3.1 Geometric phase shift in APB region

In this study, for collecting electron holograms, the specimen was placed in the objective lens, which produced a strong magnetic field (∼1.6 × 106 A/m) in the direction of the incident electrons (z direction). Because of the small magnetocrystalline anisotropy in the B2-type Fe–Al alloy (3.5 × 104 erg/cm3),16) the specimen could be magnetized approximately in the z direction. As electron holography is insensitive to the z component of the magnetic flux,21) the magnetized specimen provided only a negligible phase shift due to the magnetic field. Moreover, the specimen thickness only changed gradually over the area of data acquisition, hence the phase shift due to the electric field (the mean inner potential) could be sufficiently small. Under these simple experimental conditions, the geometric phase shift due to the APBs is the major signal in the electron holography observations.

Strictly speaking, the specimen surface is the singular region in which the in-plane (x-y plane) component of magnetization can remain intact.29) The residual in-plane magnetization, which may exist only in a limited region near the surface, can provide an additional phase shift. However, as will be discussed in greater detail later using Figs. 5 and 6, we could not recognize an appreciable phase shift due to surface spin textures within the field of view. In other words, only the geometric phase shift due to the APBs was pronounced when the superlattice 100 reflection was used in the acquisition of the dark-field holograms in this study.

As already mentioned, the magnitude of the geometric phase shift depends on the Bragg reflections used to generate the dark-field electron hologram. In other words, the undesired geometric phase shift can be suppressed by selecting a Bragg reflection that is insensitive to APBs. Within the framework of kinematical electron diffraction theory (particularly, in the two-beam excitation condition),23) the magnitude of the phase shift (α) due to an APB is given by   

\begin{equation} \alpha = 2\pi \boldsymbol{{g}}_{\boldsymbol{{hkl}}} \cdot \boldsymbol{{R}}, \end{equation} (1)
where ghkl represents a reciprocal lattice vector relevant to the hkl plane that excites a Bragg reflection, and R is a vector representing the displacement by the lattice imperfection; see Fig. 3, which schematically shows the displacement vector R in a B2-type crystal. For APBs produced in a B2-type ordered crystal, the magnitude of R corresponds to 1/2⟨111⟩.11,23) Accordingly, with reference to the superlattice reflections (e.g., the 100 Bragg reflection), there is a significant phase shift of π between the diffracted waves ϕ1 and ϕ2, which traverse the left (matrix 1) and right (matrix 2) sides of the APB, respectively; see the illustration in Fig. 3 showing an APB slightly tilted off the incident electron wave. However, for fundamental reflections (e.g., the 200 Bragg reflection), the phase shift between ϕ1 and ϕ2 is zero. Thus, we expect that the geometric phase shift due to the APBs is negligible in a dark-field electron hologram produced using a fundamental reflection. Conversely, the geometric phase shift can be maximized by using a superlattice reflection.

Fig. 3

Schematic illustration of an APB. Open and closed circles represent the two atomic sites in a B2-type ordered structure. Thermally-induced APB showing a finite thickness is simply depicted using a solid line.

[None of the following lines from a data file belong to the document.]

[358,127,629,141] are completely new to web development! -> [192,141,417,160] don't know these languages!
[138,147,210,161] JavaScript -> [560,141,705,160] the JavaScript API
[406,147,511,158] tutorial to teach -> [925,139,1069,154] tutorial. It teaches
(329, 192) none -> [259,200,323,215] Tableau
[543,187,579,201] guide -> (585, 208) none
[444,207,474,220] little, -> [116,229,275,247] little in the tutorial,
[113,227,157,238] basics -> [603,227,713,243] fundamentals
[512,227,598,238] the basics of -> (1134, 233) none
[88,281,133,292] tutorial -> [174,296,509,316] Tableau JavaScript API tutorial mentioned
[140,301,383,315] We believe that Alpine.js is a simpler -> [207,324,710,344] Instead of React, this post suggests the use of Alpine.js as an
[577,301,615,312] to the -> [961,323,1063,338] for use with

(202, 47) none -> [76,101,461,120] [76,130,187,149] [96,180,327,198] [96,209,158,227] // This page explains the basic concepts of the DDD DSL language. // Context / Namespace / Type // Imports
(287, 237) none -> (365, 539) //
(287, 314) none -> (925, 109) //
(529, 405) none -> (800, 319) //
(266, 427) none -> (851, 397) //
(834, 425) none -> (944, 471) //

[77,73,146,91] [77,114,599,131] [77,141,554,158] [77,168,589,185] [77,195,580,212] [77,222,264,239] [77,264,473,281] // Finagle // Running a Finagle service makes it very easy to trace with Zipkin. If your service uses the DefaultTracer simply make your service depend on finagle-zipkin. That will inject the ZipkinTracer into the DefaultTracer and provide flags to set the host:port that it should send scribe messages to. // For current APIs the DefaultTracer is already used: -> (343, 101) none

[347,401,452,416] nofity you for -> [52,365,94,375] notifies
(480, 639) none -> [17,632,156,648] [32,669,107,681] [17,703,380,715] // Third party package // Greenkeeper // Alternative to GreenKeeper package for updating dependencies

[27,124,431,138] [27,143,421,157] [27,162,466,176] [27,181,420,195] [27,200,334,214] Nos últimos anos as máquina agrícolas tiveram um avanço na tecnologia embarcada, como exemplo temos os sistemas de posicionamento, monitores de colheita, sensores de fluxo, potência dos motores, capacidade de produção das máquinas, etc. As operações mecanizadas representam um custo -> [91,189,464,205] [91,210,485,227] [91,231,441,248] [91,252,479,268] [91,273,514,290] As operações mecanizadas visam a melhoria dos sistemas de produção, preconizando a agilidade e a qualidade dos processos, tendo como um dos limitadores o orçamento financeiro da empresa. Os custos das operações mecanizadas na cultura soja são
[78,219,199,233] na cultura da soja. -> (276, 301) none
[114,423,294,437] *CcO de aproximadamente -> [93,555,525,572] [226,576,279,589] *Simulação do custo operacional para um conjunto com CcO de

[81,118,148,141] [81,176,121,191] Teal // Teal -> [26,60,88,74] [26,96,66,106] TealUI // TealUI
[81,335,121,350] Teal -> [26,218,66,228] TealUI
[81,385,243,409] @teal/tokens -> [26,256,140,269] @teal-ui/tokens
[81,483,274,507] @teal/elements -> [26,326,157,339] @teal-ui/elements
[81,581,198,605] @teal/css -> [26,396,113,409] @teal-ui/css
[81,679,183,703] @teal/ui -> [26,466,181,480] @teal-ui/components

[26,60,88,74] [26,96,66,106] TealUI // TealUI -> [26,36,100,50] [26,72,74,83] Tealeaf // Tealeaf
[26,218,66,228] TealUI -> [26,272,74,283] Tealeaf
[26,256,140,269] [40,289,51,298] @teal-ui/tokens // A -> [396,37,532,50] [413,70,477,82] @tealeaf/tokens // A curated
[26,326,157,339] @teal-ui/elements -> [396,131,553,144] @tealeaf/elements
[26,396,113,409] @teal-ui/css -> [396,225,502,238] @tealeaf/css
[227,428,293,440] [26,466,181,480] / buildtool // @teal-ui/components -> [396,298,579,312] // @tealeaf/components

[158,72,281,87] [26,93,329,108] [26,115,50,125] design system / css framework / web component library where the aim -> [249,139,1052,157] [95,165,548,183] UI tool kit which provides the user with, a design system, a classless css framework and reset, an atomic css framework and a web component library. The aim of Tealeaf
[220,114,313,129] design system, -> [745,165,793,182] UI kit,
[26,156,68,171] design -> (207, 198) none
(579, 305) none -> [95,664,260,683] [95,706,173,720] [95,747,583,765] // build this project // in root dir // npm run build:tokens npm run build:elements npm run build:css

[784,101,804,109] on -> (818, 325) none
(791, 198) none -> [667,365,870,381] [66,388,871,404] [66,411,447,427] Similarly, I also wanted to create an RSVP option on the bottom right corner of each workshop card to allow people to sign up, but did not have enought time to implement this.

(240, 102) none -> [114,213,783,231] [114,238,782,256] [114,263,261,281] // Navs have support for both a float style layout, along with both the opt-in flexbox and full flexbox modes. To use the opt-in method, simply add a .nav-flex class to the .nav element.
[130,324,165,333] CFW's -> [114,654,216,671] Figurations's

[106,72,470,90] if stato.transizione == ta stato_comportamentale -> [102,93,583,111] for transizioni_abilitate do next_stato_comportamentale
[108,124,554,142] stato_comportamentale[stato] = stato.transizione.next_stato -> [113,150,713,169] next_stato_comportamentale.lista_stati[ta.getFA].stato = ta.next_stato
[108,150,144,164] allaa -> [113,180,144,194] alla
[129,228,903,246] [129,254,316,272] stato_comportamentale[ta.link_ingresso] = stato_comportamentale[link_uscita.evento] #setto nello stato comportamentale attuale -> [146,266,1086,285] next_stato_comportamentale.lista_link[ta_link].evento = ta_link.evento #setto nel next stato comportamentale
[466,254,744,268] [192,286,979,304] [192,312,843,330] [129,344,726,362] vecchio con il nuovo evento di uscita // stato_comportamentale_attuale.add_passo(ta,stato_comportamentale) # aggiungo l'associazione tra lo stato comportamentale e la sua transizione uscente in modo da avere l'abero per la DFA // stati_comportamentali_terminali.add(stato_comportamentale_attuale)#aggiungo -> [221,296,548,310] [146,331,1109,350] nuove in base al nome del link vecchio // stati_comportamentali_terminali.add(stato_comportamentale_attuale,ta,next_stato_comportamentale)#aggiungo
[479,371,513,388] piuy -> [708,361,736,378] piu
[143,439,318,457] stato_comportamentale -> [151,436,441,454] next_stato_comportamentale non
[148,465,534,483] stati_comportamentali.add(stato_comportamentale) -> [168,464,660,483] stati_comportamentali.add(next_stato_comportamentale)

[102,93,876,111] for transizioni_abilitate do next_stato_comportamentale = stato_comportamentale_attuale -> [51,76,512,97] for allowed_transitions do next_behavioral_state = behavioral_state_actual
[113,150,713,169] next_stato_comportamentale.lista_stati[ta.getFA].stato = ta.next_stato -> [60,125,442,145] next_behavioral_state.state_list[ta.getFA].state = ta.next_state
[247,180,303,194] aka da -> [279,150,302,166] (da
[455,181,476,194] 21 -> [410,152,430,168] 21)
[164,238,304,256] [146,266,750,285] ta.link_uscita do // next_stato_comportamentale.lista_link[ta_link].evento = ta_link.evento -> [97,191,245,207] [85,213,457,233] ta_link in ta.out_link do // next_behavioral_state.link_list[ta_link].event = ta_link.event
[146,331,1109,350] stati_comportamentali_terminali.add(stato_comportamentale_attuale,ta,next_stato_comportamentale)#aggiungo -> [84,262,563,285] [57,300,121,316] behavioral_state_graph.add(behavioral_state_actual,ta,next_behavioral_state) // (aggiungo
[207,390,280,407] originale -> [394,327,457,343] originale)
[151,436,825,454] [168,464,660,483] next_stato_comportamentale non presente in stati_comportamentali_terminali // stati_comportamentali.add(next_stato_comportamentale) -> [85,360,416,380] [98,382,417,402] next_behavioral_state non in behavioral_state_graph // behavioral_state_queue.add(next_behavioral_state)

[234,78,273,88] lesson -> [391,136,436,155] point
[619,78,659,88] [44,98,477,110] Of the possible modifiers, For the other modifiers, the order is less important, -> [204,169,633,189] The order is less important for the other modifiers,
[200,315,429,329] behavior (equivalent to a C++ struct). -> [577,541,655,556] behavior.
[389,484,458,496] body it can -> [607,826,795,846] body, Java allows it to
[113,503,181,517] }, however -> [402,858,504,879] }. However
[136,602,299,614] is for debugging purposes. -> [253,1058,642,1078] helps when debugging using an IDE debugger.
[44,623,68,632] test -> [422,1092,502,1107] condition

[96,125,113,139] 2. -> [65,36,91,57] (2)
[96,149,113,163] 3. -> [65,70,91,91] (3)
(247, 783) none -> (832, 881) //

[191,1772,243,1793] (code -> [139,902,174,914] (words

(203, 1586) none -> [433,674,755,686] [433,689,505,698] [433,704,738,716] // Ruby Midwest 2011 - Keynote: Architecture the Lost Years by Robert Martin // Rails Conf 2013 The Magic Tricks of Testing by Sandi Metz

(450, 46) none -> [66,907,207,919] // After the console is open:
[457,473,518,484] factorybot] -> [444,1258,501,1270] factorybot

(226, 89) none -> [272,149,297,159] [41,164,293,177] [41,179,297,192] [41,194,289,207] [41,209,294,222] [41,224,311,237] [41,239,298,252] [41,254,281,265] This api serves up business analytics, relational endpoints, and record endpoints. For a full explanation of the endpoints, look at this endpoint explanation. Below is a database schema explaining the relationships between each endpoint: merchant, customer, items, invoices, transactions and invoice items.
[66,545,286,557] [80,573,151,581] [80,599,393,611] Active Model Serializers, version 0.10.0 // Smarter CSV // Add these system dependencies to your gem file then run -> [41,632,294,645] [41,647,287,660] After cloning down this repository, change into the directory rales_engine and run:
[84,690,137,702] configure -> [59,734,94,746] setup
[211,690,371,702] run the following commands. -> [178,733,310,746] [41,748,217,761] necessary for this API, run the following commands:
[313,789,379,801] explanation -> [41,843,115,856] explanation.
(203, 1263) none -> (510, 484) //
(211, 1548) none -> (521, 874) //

3.2 Relationship between geometric phase shift and reflections in Fe70Al30 alloy

Figure 4 shows conventional TEM images obtained in the (a) bright-field mode and (b), (c) dark-field mode of imaging. When collecting these images, h00 Bragg reflections were systematically excited, as shown in the insets, although other weak diffraction spots were also observed. The spots used in the bright-field and dark-field imaging are indicated by circles in the figure. As mentioned in the previous section, APBs could be imaged by the dark-field method using the 100 superlattice reflection (the meandering lines tracing APBs in Fig. 4(b)). However, the APBs were obscured in the dark-field image produced using the 200 fundamental reflection, as shown in Fig. 4(c). It should be noted that a very weak contrast remains in some positions of APBs in Fig. 4(c). It is likely that this residual contrast is due to the deviation from the ideal two-beam excitation condition (a simple condition within the framework of kinematical diffraction theory) in the presence of bending in the thin-foil specimen. A weak contrast tracing APBs was observed in the bright-field image as well [Fig. 4(a)].

Fig. 4

Images using distinct types of diffraction spots. (a) Bright-field image using the 000 transmitted beam. (b) Dark-field image using the 100 superlattice reflection. (c) Dark-field image using the 200 fundamental reflection. (d) Illustration showing the object region and reference region used in the collection of electron holograms in Figs. 5(a)–5(c). Insets in Figs. 4(a)–4(b) show the diffraction condition and the spots used in the imaging. A small aperture was used so that only one diffraction spot was selected in each case.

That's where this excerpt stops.